--- RECORD SET Enclosed Below ---
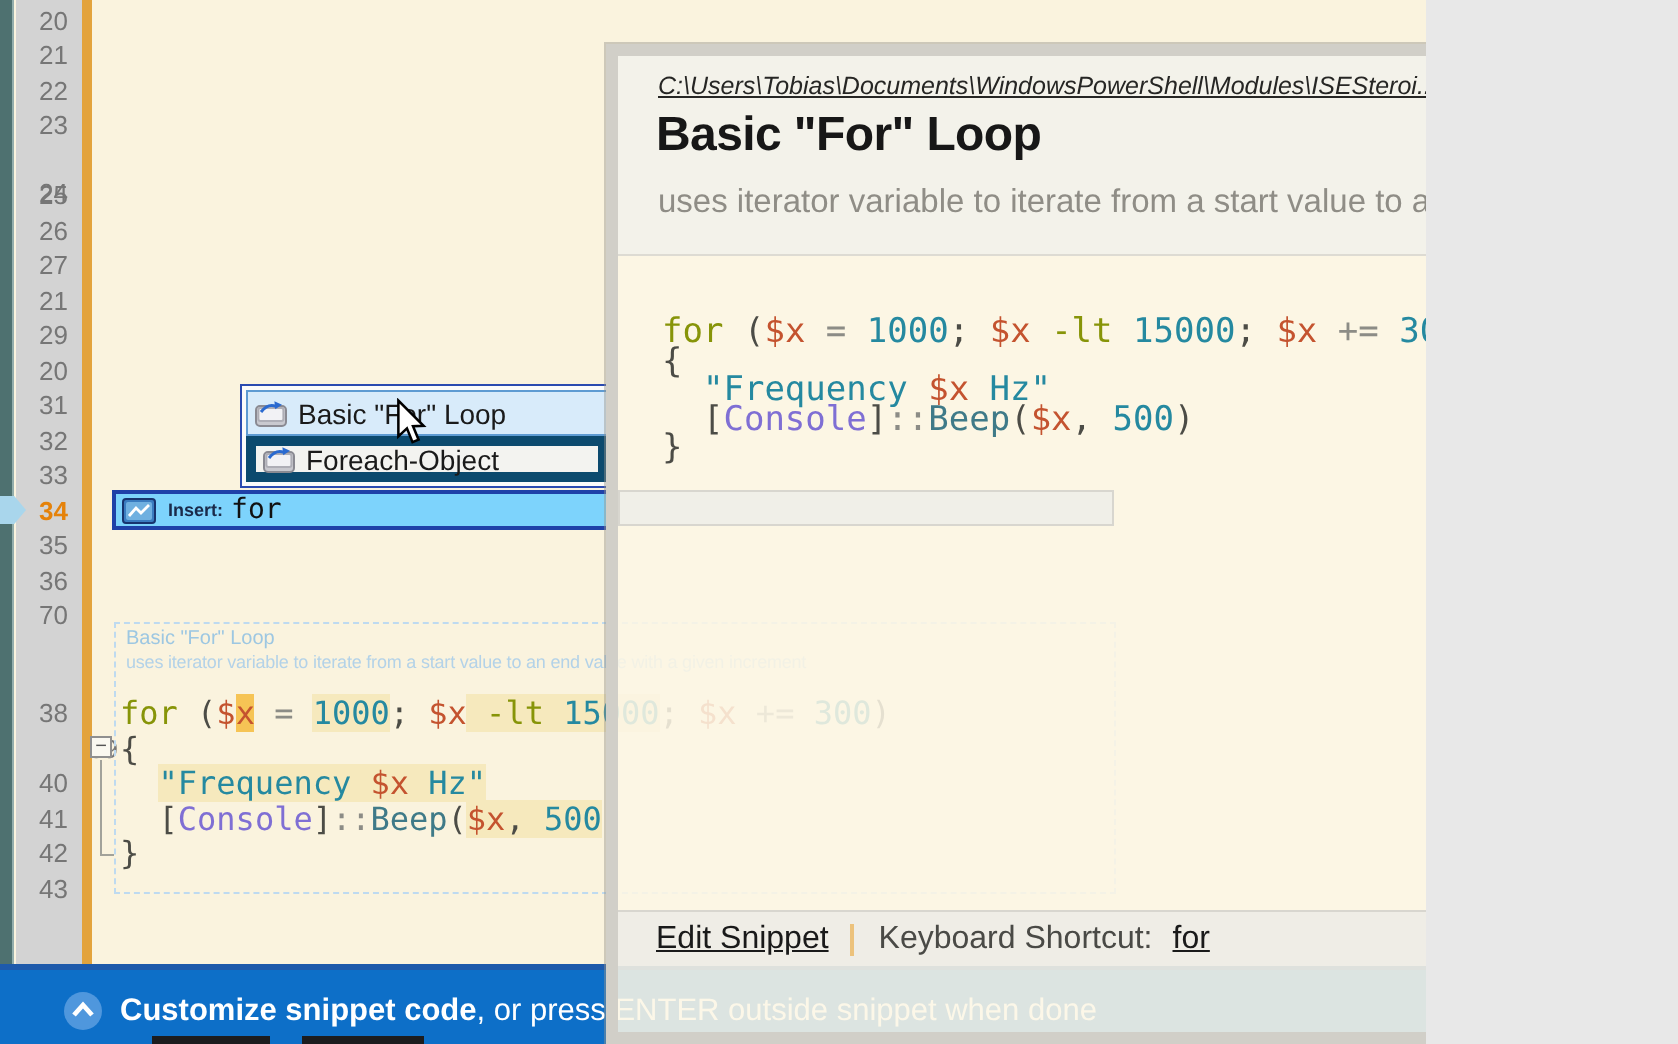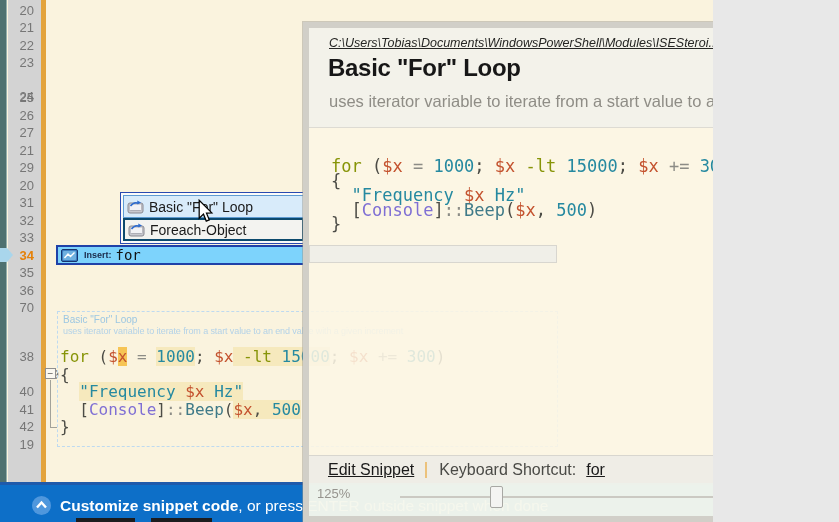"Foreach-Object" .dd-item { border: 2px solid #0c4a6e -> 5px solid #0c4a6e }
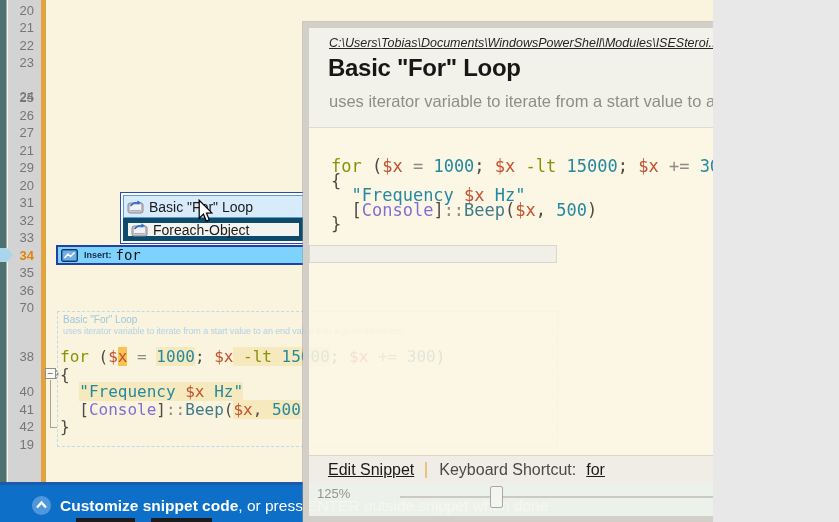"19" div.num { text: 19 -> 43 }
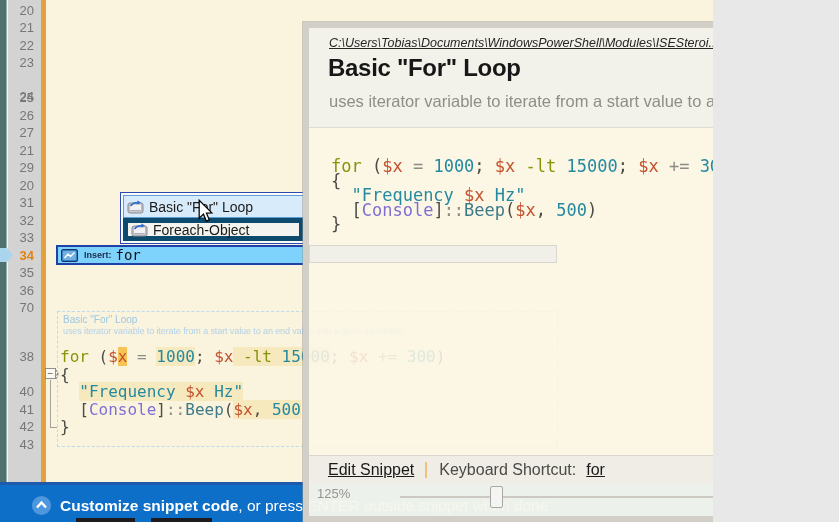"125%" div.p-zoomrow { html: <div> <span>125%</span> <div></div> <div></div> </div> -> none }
--- End of Enclosed RECORD SET ---
--- RECORD SET Enclosed Below ---
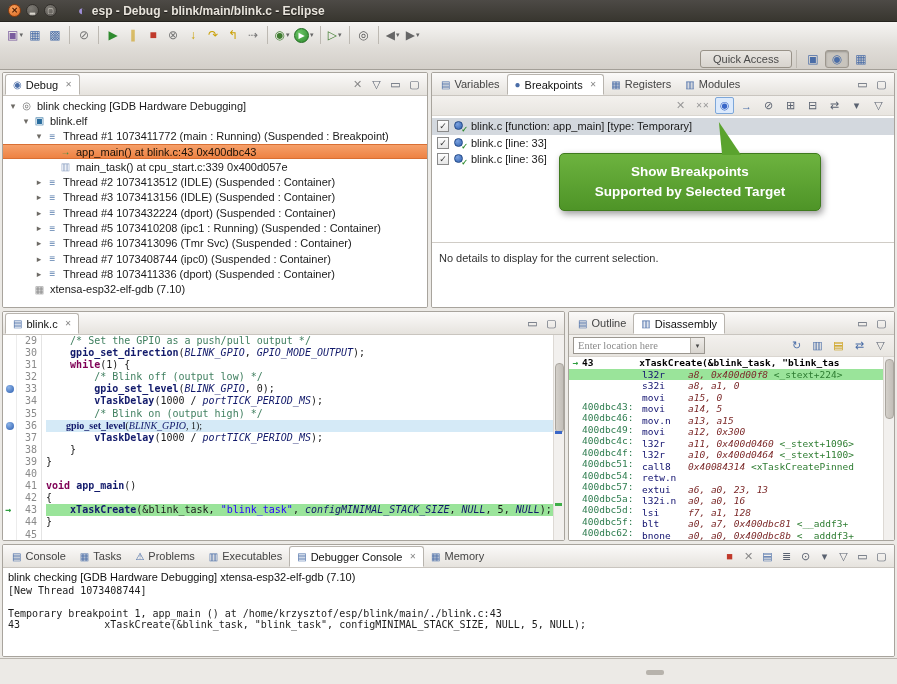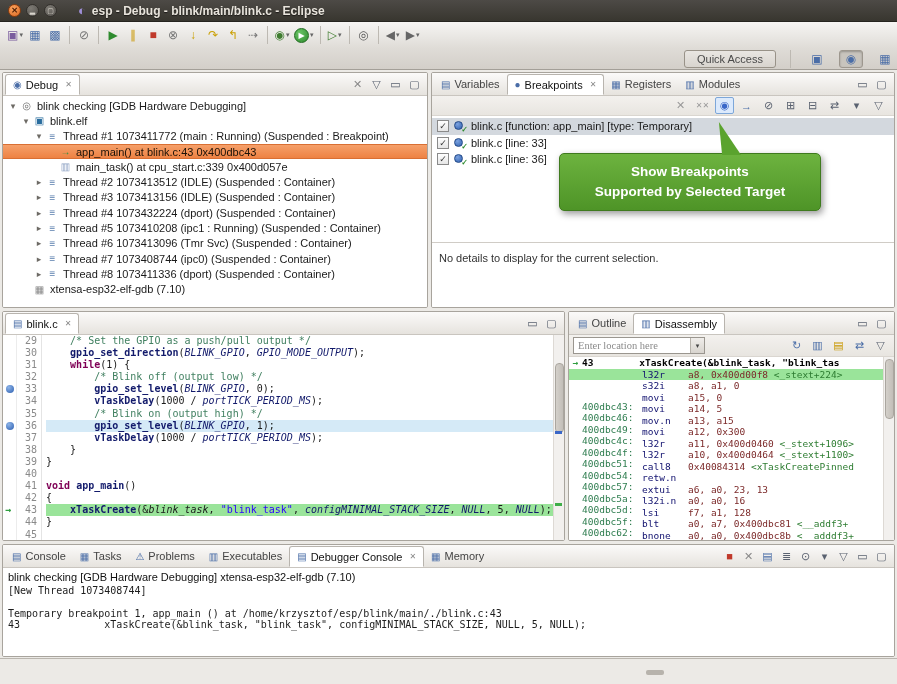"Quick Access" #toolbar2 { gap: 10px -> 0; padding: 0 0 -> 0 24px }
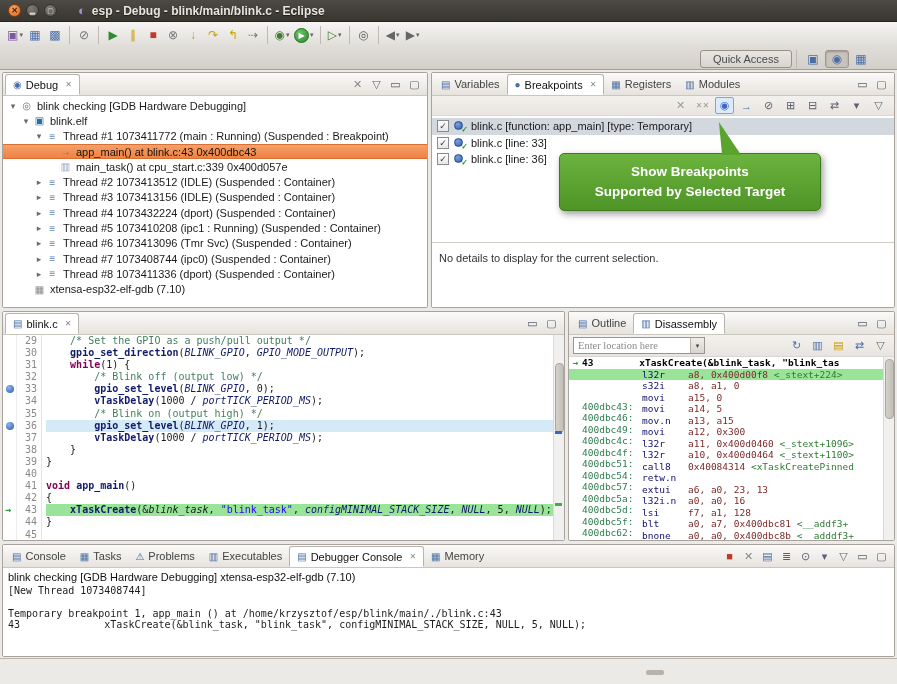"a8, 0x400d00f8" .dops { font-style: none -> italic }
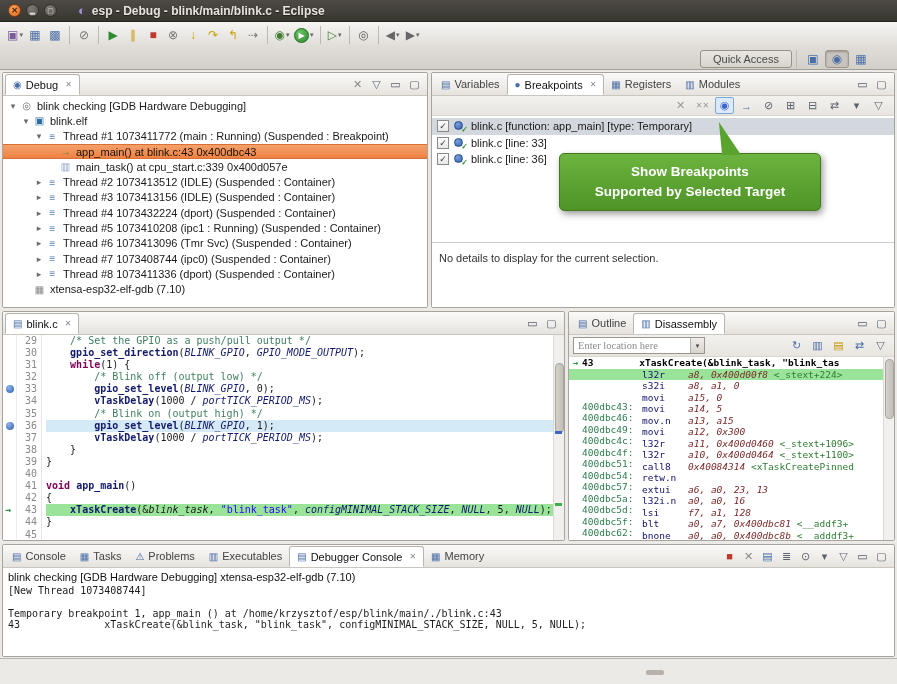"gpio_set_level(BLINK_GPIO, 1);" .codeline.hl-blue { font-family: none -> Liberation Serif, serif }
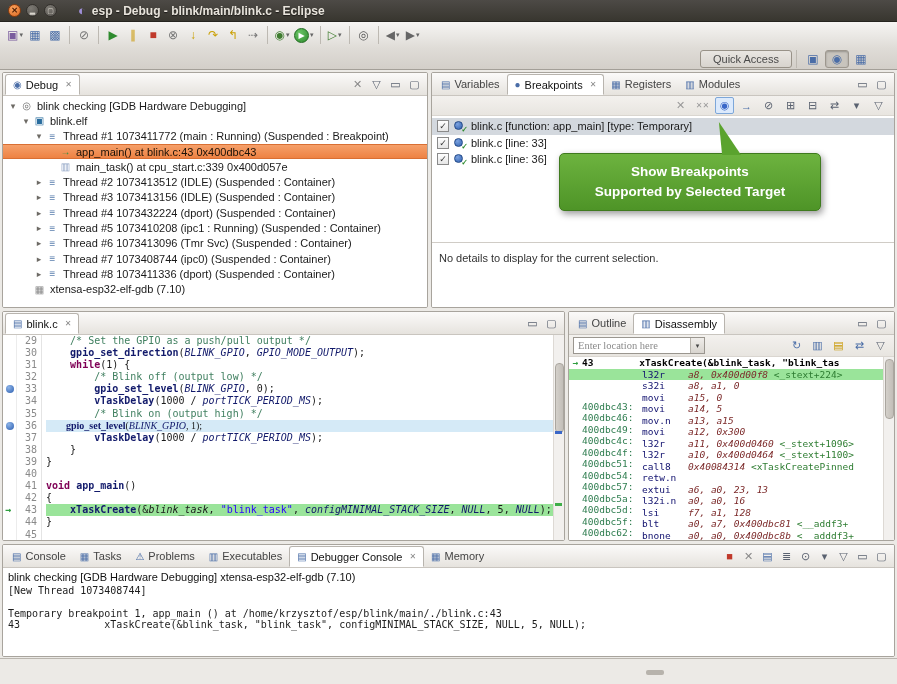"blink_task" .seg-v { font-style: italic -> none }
--- End of Enclosed RECORD SET ---
--- RECORD SET Enclosed Below ---
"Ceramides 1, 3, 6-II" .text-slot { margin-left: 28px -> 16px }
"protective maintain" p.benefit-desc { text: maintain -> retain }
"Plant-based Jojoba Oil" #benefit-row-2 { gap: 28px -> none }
--- End of Enclosed RECORD SET ---
Using the data above, transcribe exactly the lines between those containing "font-style: none ->" and "font-style: italic ->", inclusive, and leave every picture behind.

### YOUR SOLUTION
"a8, 0x400d00f8" .dops { font-style: none -> italic }
"gpio_set_level(BLINK_GPIO, 1);" .codeline.hl-blue { font-family: none -> Liberation Serif, serif }
"blink_task" .seg-v { font-style: italic -> none }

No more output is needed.